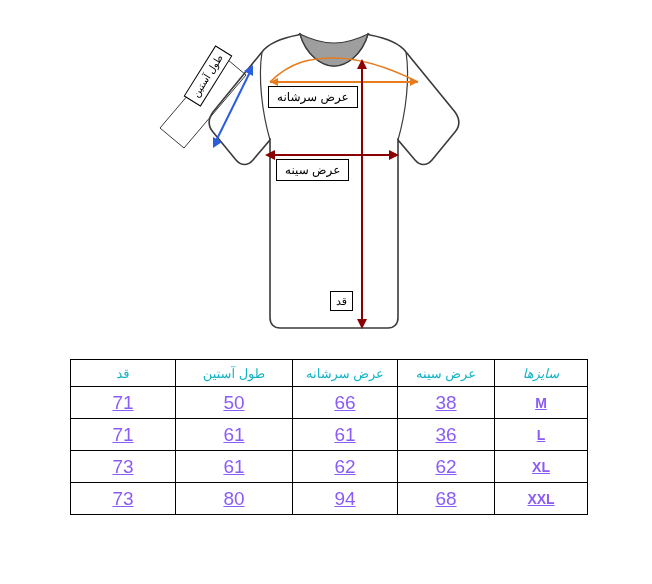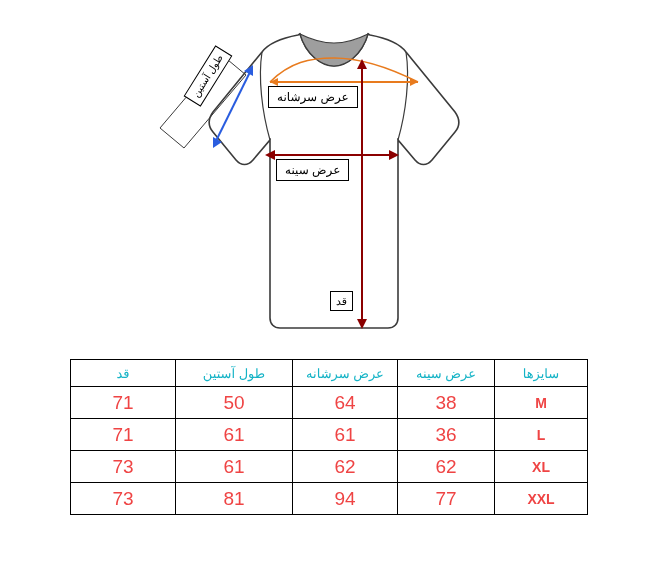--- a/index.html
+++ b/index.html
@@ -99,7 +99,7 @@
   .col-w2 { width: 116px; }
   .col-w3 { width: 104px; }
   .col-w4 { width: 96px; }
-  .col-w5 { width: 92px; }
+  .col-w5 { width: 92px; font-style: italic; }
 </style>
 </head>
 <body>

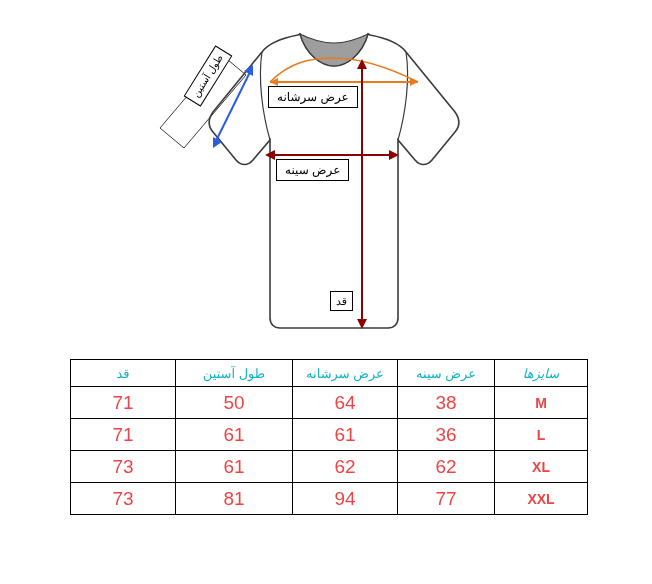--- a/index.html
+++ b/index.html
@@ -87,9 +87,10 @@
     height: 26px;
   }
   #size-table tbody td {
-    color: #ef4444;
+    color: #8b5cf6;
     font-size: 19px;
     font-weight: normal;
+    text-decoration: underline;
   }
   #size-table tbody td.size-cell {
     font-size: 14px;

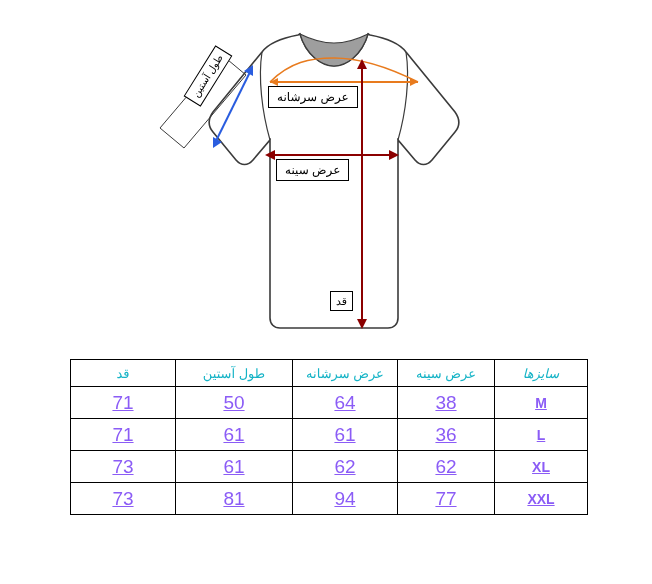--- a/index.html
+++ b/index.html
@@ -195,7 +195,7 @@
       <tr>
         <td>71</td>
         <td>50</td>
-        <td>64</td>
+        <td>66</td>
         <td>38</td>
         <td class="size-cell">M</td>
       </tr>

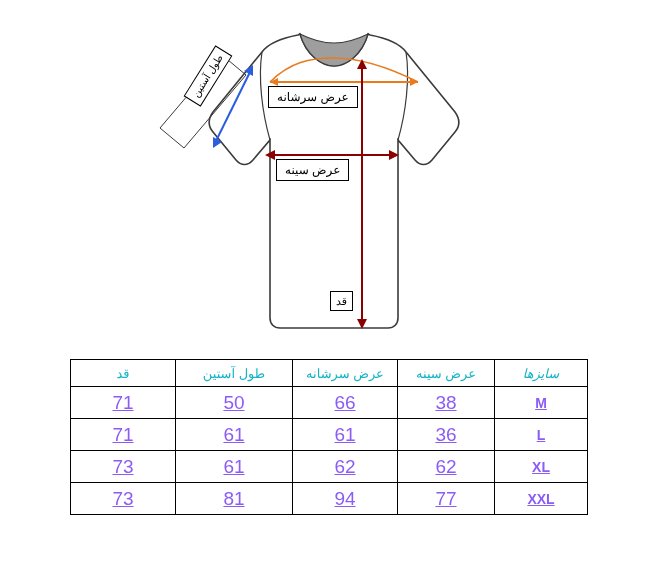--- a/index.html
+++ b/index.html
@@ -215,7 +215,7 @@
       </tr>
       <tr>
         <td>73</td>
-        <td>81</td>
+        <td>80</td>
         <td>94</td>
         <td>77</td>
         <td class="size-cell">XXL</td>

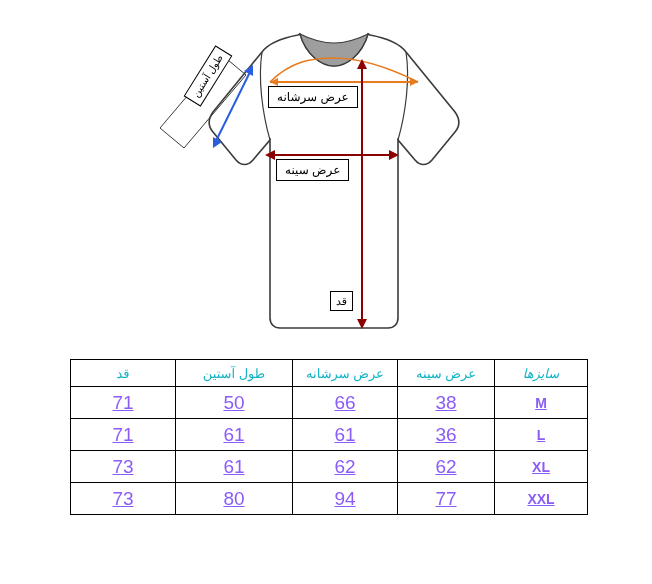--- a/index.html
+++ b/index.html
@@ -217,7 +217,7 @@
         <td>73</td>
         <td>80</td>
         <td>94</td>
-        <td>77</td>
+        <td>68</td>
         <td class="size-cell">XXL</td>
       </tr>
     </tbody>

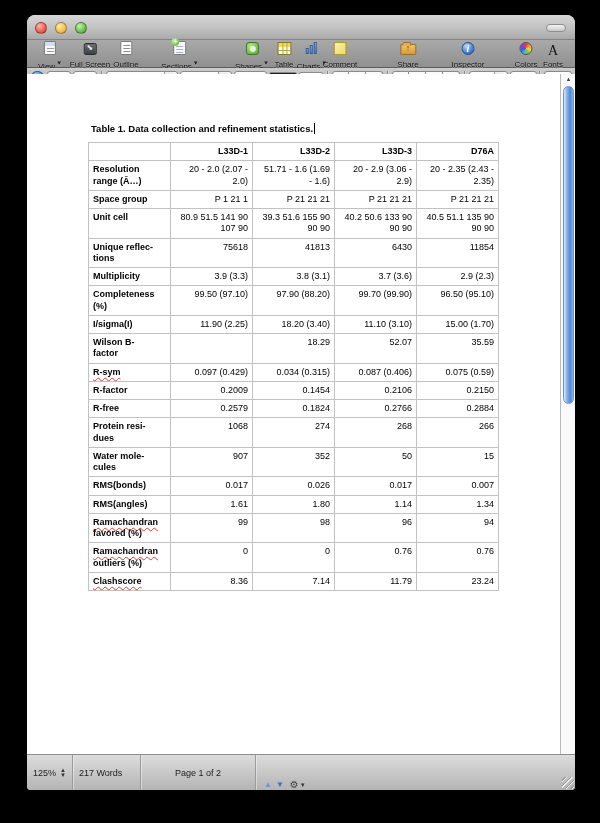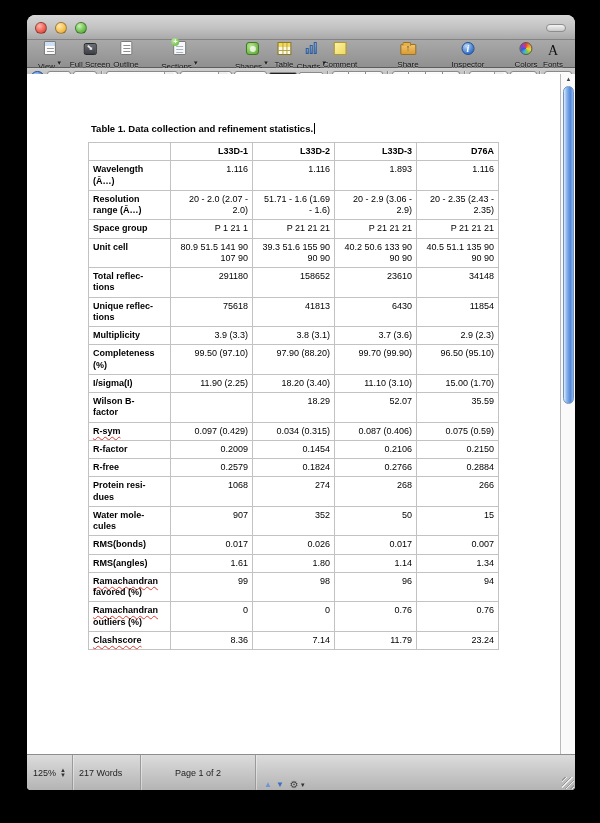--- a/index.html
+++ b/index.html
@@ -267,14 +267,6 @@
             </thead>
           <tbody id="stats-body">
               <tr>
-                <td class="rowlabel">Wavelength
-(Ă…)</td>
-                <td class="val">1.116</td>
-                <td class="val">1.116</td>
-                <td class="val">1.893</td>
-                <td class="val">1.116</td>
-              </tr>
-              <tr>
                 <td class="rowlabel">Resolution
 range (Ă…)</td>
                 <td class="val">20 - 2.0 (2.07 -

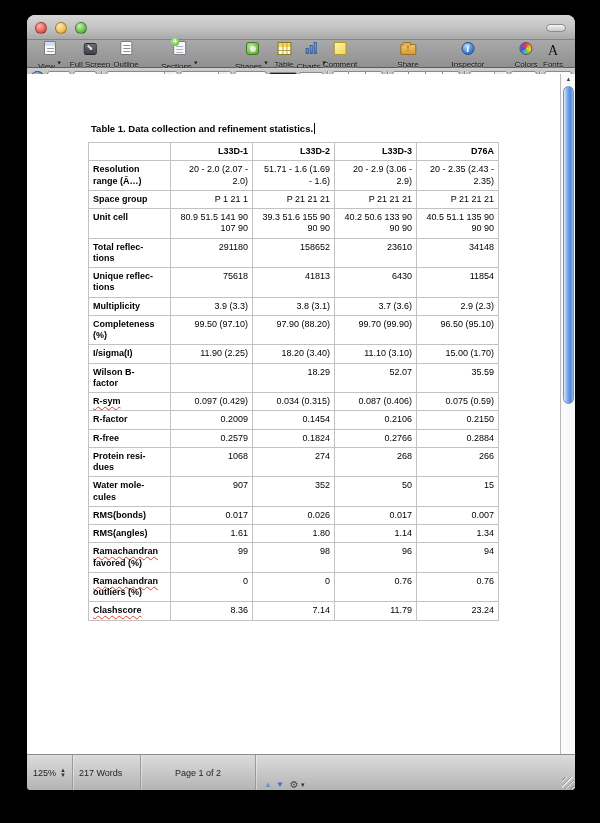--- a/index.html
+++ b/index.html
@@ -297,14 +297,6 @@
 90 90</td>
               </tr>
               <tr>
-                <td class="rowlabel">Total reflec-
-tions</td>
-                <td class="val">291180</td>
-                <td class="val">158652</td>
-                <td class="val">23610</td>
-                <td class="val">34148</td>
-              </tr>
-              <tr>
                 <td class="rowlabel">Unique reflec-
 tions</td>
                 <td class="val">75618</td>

-----

### WORK ORDER
Filter the records above for lines containing the word "style", and copy those lines.

### TASK OUTPUT
+  .col-w5 { width: 92px; font-style: italic; }
 </style>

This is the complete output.